Yeah.  For one thing, a command tag wouldn't help you at all if you
wanted to know the current cursor position inside a plpgsql function.

There are also backwards-compatibility reasons to be nervous about
changing the long-standing command tag values for these commands.

An issue that would have to be addressed is what the function ought
to do if posOverflow is set, which is entirely feasible on Windows
(or anyplace else where "long" is only 32 bits).  Maybe we should
redeclare portalPos as int64 and get rid of the posOverflow logic.
        regards, tom lane



Re: For cursors, there is FETCH and MOVE, why no TELL?

From
Pavel Stehule
Date:


2015-02-10 16:21 GMT+01:00 Tom Lane <tgl@sss.pgh.pa.us>:
Marc Balmer <marc@msys.ch> writes:
> That is simple indeed.  I tend to think, however, that it would be
> cleaner to return the position as a proper result from a functionn
> instead of using a "side effect" from a FETCH/MOVE command.

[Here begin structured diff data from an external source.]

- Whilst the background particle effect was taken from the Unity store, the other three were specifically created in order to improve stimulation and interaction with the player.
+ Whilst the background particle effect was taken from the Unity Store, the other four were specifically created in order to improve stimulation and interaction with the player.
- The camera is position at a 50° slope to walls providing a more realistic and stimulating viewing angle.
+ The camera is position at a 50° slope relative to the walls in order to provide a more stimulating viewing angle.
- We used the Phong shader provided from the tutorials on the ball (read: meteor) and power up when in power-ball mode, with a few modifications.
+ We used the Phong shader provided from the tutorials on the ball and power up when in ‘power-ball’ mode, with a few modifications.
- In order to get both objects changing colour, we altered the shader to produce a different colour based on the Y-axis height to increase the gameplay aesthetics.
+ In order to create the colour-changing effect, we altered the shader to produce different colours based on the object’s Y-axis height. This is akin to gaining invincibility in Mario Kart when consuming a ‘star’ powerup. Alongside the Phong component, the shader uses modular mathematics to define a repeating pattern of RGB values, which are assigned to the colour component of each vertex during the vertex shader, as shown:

Yeah.  For one thing, a command tag wouldn't help you at all if you
wanted to know the current cursor position inside a plpgsql function.

It can solved via GET DIAGNOSTICS statement

There are also backwards-compatibility reasons to be nervous about
changing the long-standing command tag values for these commands.

yes, this is serious risk -  and this is too high cost for relative less used feature.

Regards

Pavel


An issue that would have to be addressed is what the function ought
to do if posOverflow is set, which is entirely feasible on Windows
(or anyplace else where "long" is only 32 bits).  Maybe we should
redeclare portalPos as int64 and get rid of the posOverflow logic.